往復メール kei Vol.8 なんで勉強しなくちゃいけないの?

那須 敬
国際基督教大学 社会科学科助教授(西洋史) JECA 西堀キリスト福音教会会員

 なんで勉強しなくちゃいけないの? クリスチャンなんだからそれでいいじゃない。ほら、聖書にも「知恵が多くなれば悩みも多くなり、知識を増す者は悲しみを増す」(伝道者の書1:18)って書いてあるよ……。

 ここまで単刀直入ではなくても、信仰を持っている若い人たちから、勉強する理由について相談されることがある。教会生活やクリスチャン同士の交流が充実していると、学校で学んでいることが無意味に感じられる、という声も聞く。特に進学の季節には悩む人が多い。でも、若いクリスチャンが勉強しなければならない理由は少なくとも三つあると思う。

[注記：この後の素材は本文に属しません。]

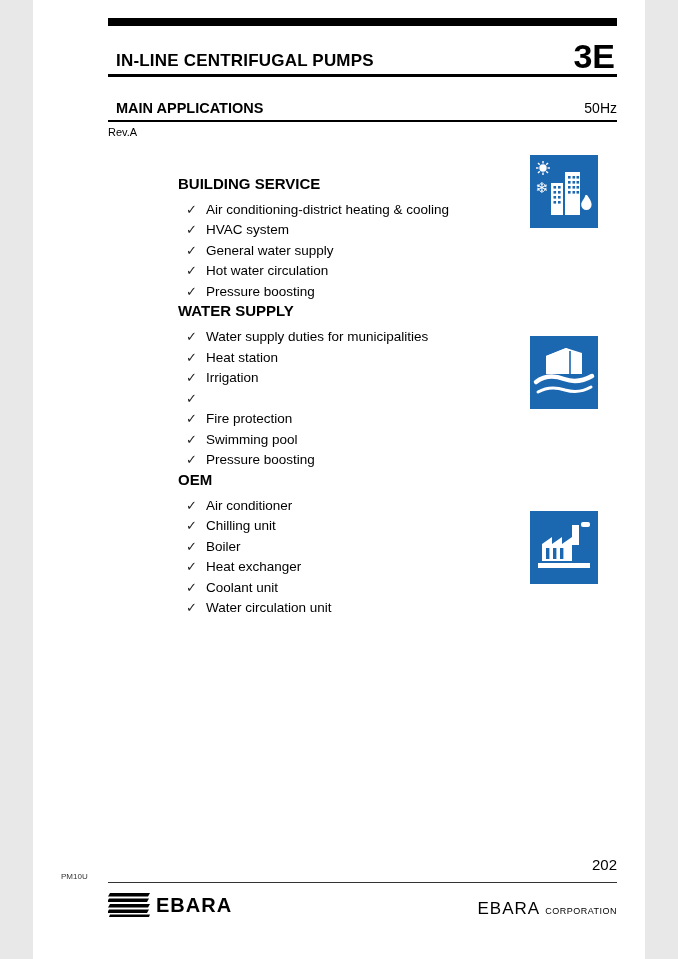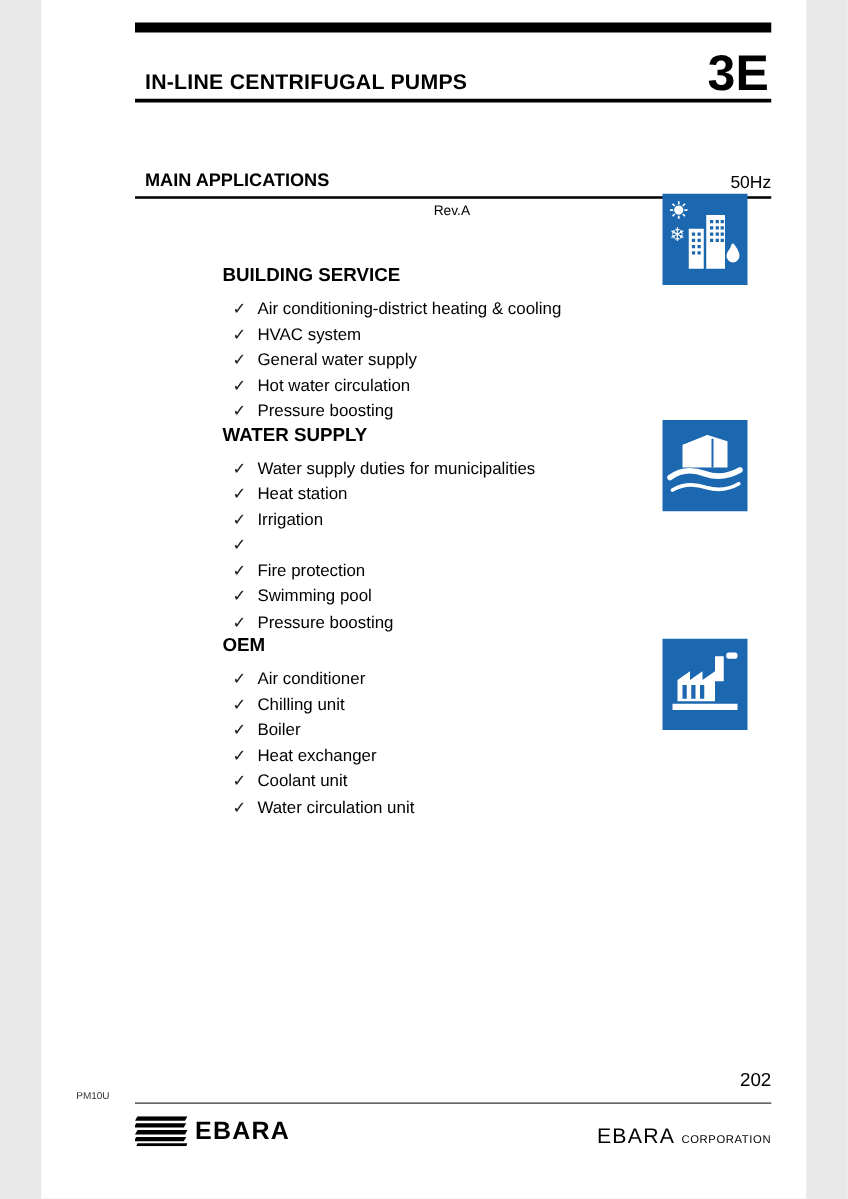"3E" .doc-code { font-size: 40px -> 34px }
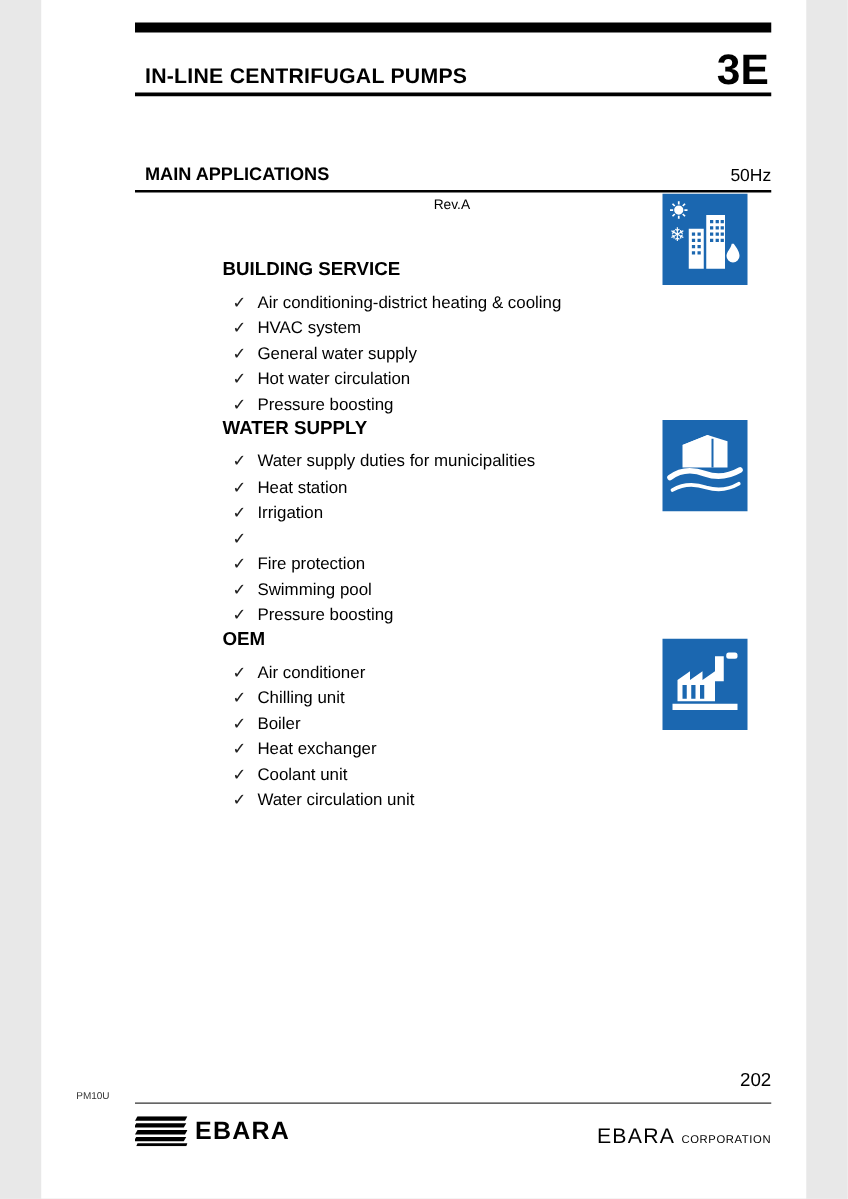"MAIN APPLICATIONS" .sub-row { margin-top: 32px -> none }
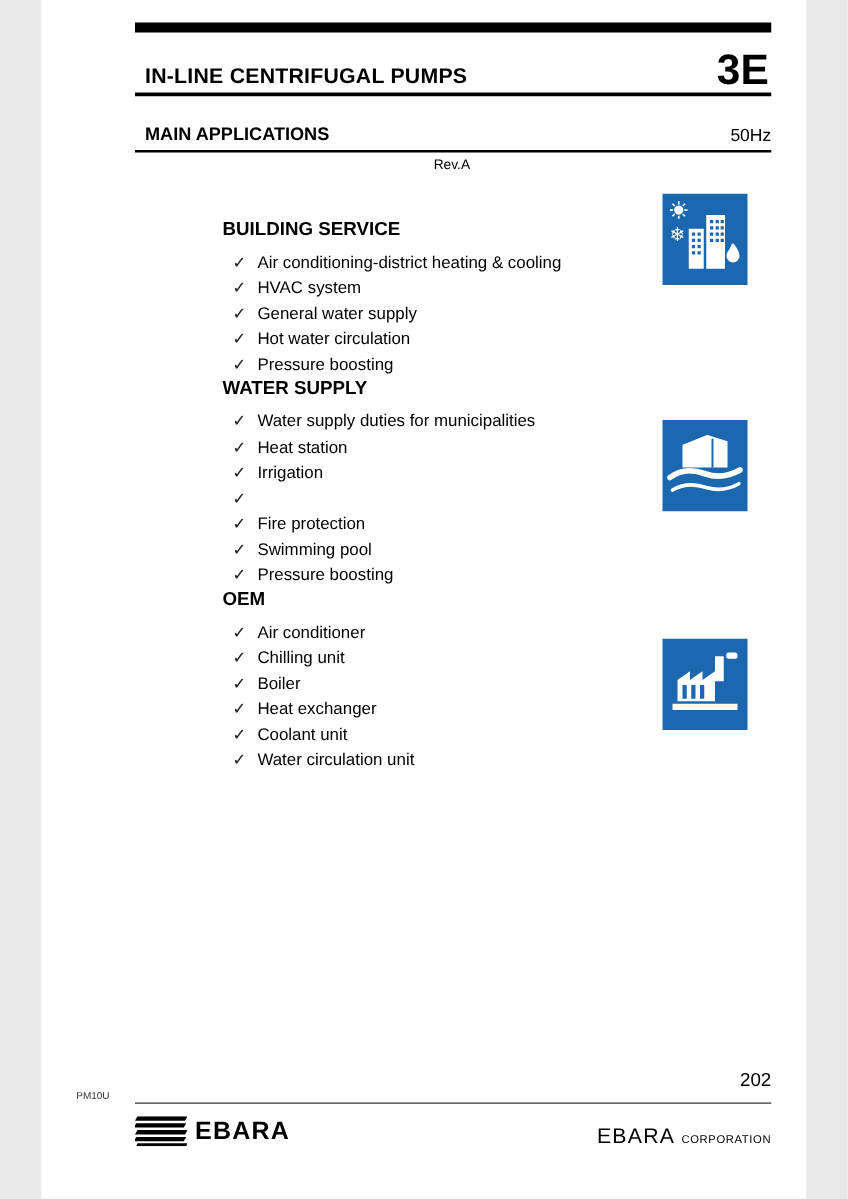"Rev.A" .rev-row { text-align: center -> left }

 まず、勉強は、誰でもできることではないから。日本ではあたりまえの義務教育も、受けることができない子どもたちが世界にはたくさんいる。だから、勉強できる人はしなければいけない。そうすることによって、できない他の人たちを助けてあげる義務がある。これが一つ。

 二つめに、神さまの役に立つためには、自分の力や可能性を知り、それを伸ばさなければならないから。若い時にがんばって勉強した経験は、将来クリスチャンの大人として自分の生きる道を組み立てていくときに必要な力になる。一見聖書と関係ないような科目でも、軽視してはいけない。歴史を知ること、様々な言葉に出会うこと、宇宙の仕組みについて考えることは、この世で仕えるために役立つだけでなく、聖書のメッセージをより深く理解する助けにだってなるんだ。

 三つ目の理由は、二番目の逆だ。クリスチャンによって勉強されるってことは、その学問にとっても大切なことなんだ。信仰者は学問の世界ではお客さん、というのはもったいない。文系科目も理系科目も、そこにクリスチャンがいることで、もっと豊かに変わっていく可能性がある。教科書に書いてあることや先生の言っていることがおかしいなと思ったら声をあげればいい。それも「地の塩」の仕事なんだ。